Background: Delirium is a common complication in critically ill patients and carries an increased risk of mortality and morbidity. Dexmedetomidine can potentially prevent delirium by diminishing predisposing factors. The evidence regarding the use of dexmedetomidine in preventing delirium is conflicting. This protocol aims to identify the beneficial and harmful effects of dexmedetomidine in the prevention of delirium.
Methods: This protocol uses the recommendations of the Cochrane Collaboration, the Preferred Report Items of Systematic Reviews with Meta-Analysis Protocols, and the eight-step assessment procedure suggested by Jakobsen and colleagues. We wish to assess in critically ill patients, if dexmedetomidine versus placebo can reduce the incidence of delirium and improve clinical outcomes. We will include all randomised trials assessing the use of dexmedetomidine in the prevention of delirium. To identify trials, we will search the Cochrane Central Register of Controlled Trials, Medical Literature Analysis and Retrieval System Online, Excerpta Medica database, Latin American and Caribbean Health Sciences Literature, Science Citation Index Expanded on Web of Science, Chinese Biomedical Literature Database, China National Knowledge Infrastructure, Chinese Science Journal Database, and BIOSIS. Two authors will screen the literature and extract data. We will use the Cochrane risk of bias tool to evaluate trials. Extracted data will be analysed using Review Manager 5 and Trial Sequential Analysis. We will create a "Summary of Findings"-table in which we will present our primary and secondary outcomes. We will assess the quality of evidence using GRADE.

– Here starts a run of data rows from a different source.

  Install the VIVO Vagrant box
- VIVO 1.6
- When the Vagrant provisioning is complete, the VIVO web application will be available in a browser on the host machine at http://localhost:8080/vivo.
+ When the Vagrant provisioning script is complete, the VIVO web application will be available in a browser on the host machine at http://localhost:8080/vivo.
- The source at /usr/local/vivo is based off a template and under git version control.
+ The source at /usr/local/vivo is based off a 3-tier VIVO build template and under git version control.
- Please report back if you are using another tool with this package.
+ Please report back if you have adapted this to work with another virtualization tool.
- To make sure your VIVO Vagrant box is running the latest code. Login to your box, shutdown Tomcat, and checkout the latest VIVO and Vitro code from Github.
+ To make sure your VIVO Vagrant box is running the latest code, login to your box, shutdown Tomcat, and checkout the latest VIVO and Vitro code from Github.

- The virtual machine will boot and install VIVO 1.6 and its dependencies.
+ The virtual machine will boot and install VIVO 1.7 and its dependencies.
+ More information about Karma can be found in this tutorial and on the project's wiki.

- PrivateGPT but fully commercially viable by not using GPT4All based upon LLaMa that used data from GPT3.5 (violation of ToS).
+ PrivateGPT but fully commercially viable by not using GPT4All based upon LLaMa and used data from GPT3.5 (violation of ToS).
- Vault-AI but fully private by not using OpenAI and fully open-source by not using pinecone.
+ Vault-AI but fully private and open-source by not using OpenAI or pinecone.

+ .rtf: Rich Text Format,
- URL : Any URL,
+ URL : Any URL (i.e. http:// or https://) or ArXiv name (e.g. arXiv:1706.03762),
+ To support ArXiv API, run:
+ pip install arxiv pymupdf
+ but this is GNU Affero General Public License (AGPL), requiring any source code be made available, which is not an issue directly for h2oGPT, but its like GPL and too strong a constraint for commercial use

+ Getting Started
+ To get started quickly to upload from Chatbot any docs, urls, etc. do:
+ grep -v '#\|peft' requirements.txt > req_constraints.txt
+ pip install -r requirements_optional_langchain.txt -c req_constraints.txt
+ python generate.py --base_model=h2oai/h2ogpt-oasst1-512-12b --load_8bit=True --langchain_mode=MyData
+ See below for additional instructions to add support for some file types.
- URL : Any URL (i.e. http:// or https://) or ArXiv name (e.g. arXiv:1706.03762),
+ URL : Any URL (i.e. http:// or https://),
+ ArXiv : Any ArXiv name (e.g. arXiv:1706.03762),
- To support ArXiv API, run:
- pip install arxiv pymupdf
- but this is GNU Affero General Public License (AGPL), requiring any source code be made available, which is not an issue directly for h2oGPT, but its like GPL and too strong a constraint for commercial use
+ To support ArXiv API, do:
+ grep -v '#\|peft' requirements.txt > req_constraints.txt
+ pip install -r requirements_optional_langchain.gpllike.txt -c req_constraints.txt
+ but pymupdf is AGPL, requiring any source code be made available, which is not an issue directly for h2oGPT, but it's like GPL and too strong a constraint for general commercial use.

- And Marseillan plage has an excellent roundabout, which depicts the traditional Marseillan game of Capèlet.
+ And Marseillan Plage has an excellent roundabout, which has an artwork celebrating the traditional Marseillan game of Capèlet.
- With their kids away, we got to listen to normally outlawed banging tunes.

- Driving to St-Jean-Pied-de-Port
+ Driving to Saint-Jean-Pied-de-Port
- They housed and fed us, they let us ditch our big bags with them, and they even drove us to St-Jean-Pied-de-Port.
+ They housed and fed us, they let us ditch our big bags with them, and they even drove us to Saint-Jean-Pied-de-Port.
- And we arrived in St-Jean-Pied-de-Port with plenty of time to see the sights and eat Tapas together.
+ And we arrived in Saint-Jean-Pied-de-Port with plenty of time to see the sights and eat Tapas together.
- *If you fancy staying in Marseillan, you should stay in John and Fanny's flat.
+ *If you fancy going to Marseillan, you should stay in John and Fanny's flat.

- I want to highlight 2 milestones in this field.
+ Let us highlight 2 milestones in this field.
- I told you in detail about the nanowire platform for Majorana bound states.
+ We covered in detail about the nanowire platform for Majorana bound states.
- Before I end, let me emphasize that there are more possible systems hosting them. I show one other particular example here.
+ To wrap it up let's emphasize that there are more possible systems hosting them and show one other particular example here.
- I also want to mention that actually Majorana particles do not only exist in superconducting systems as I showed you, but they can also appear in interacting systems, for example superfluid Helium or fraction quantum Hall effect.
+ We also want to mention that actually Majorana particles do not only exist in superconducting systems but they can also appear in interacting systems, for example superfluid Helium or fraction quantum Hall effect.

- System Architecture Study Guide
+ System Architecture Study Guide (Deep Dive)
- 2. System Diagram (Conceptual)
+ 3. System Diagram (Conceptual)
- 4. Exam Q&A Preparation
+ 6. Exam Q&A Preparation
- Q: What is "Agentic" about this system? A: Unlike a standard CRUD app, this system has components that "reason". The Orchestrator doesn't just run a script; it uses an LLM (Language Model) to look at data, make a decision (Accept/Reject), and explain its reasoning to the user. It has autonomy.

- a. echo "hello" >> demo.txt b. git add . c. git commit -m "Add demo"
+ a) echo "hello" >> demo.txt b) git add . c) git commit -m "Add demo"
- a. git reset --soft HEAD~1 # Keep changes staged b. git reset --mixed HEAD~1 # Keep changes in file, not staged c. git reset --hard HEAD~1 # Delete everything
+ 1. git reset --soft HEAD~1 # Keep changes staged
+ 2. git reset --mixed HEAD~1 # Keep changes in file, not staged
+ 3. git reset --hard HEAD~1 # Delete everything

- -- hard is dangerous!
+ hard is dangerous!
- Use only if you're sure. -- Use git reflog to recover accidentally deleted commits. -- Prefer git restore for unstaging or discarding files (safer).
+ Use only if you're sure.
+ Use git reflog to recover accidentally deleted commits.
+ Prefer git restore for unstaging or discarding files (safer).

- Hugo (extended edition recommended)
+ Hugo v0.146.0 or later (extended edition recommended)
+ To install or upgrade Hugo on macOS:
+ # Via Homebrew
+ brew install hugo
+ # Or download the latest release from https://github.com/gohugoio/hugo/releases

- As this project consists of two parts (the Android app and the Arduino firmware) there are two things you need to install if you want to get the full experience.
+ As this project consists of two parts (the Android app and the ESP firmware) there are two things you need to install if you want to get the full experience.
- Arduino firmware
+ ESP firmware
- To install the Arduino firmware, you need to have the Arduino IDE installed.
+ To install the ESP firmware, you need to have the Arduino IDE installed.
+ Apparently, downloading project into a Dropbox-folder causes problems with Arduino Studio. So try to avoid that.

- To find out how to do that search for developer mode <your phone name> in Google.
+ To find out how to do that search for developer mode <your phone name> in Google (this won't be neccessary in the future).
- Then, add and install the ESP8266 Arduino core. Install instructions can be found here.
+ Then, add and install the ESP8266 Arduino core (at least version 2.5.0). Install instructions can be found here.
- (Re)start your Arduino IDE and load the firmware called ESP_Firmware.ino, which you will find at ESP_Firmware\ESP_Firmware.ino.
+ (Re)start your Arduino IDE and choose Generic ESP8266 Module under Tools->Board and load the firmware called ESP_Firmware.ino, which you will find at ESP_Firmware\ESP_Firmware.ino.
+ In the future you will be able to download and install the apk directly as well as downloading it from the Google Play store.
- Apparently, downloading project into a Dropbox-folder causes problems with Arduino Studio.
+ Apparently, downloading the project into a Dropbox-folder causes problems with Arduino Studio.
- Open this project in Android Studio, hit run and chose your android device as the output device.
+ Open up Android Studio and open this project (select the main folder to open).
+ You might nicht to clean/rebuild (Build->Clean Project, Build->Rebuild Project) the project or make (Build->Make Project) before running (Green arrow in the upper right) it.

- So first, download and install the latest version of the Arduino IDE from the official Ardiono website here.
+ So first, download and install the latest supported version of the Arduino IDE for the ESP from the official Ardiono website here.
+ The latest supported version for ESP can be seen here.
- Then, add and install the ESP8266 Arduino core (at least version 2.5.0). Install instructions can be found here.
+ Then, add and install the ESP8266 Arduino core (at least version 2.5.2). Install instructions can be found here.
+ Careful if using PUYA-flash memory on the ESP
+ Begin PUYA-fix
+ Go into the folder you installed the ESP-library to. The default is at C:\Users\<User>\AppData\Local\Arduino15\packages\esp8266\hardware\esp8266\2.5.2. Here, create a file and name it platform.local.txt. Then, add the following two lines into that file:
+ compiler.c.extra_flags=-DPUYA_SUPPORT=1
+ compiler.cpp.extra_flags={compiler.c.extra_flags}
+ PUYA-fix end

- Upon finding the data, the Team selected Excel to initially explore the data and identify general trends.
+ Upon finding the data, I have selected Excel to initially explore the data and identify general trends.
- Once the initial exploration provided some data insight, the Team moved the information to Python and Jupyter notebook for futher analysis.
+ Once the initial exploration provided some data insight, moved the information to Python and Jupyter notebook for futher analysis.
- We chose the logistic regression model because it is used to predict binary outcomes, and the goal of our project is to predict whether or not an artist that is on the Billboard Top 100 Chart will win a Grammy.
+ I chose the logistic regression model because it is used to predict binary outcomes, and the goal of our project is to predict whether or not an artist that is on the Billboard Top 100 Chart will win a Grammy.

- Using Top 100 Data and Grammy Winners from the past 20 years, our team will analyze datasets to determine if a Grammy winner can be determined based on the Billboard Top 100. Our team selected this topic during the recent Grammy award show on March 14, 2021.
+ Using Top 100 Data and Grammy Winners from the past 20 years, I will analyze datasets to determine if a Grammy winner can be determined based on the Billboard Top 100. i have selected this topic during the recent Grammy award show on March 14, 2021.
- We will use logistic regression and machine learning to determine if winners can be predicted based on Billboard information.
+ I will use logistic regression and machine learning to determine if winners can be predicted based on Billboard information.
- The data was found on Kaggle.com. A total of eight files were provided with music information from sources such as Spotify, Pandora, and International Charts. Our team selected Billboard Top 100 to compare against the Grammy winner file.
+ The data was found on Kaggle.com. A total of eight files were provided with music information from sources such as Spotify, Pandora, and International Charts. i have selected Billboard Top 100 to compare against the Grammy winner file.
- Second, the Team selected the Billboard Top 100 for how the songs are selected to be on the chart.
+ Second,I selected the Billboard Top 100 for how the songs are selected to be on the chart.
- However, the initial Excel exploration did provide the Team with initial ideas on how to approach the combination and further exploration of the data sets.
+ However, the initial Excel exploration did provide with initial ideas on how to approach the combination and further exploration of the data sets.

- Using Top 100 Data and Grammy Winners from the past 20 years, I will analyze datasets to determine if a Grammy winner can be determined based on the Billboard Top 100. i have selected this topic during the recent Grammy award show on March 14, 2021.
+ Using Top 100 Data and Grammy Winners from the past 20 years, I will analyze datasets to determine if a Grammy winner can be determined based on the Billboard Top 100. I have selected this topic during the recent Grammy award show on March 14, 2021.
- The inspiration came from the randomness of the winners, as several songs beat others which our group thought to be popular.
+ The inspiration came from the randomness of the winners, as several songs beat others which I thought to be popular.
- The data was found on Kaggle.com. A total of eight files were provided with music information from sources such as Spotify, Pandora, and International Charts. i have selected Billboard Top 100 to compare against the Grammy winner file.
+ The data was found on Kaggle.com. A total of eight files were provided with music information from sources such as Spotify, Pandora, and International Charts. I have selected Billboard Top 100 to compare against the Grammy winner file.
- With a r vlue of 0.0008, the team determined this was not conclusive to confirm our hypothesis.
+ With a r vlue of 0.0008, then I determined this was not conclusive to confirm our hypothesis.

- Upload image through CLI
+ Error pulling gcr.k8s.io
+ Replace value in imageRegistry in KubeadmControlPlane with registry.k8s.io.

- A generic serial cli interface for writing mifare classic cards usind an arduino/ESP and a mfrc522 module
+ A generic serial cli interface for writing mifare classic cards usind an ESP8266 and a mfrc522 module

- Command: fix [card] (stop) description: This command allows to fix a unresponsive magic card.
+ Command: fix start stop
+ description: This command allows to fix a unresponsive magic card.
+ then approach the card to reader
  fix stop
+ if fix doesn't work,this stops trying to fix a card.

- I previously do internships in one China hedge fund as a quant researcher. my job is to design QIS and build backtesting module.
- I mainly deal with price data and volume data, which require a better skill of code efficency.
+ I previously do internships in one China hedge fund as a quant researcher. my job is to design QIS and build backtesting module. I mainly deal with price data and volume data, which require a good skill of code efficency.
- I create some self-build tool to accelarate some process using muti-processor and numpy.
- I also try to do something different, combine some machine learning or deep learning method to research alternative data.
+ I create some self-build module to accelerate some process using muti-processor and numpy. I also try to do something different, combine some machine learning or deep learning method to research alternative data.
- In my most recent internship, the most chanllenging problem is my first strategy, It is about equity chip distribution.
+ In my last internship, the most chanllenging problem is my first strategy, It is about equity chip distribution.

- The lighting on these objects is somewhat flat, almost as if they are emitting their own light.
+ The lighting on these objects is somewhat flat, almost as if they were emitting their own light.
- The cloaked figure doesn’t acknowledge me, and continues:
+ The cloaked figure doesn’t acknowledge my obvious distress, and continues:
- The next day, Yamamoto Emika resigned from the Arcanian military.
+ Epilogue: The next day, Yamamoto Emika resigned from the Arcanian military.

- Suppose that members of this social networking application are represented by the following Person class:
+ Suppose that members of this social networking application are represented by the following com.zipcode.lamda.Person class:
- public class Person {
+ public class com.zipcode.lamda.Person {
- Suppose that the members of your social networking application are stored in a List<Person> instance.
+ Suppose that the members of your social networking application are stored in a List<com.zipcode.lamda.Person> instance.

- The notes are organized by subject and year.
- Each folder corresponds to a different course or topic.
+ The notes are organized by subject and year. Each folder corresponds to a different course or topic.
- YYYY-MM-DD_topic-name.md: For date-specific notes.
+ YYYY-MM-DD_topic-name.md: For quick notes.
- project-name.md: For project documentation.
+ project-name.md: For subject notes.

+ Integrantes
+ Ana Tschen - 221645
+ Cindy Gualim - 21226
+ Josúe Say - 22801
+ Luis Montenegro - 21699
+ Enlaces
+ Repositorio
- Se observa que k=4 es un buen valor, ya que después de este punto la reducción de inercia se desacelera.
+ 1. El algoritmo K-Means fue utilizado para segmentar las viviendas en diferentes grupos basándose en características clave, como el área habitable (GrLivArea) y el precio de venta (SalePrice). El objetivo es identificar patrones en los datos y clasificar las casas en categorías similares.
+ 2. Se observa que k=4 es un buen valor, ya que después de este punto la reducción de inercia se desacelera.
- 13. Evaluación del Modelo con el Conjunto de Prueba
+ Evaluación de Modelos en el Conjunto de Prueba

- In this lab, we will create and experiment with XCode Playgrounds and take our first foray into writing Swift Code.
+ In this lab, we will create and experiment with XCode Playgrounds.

Discussion: This systematic review can potentially aid clinicians in decision-making and benefit the many critically ill patients at risk of delirium.
Keywords: Delirium; Systematic review registration: CRD42018115560; dexmedetomidine; meta-analysis; systematic review; trial sequential analysis.
© 2019 The Acta Anaesthesiologica Scandinavica Foundation. Published by John Wiley & Sons Ltd.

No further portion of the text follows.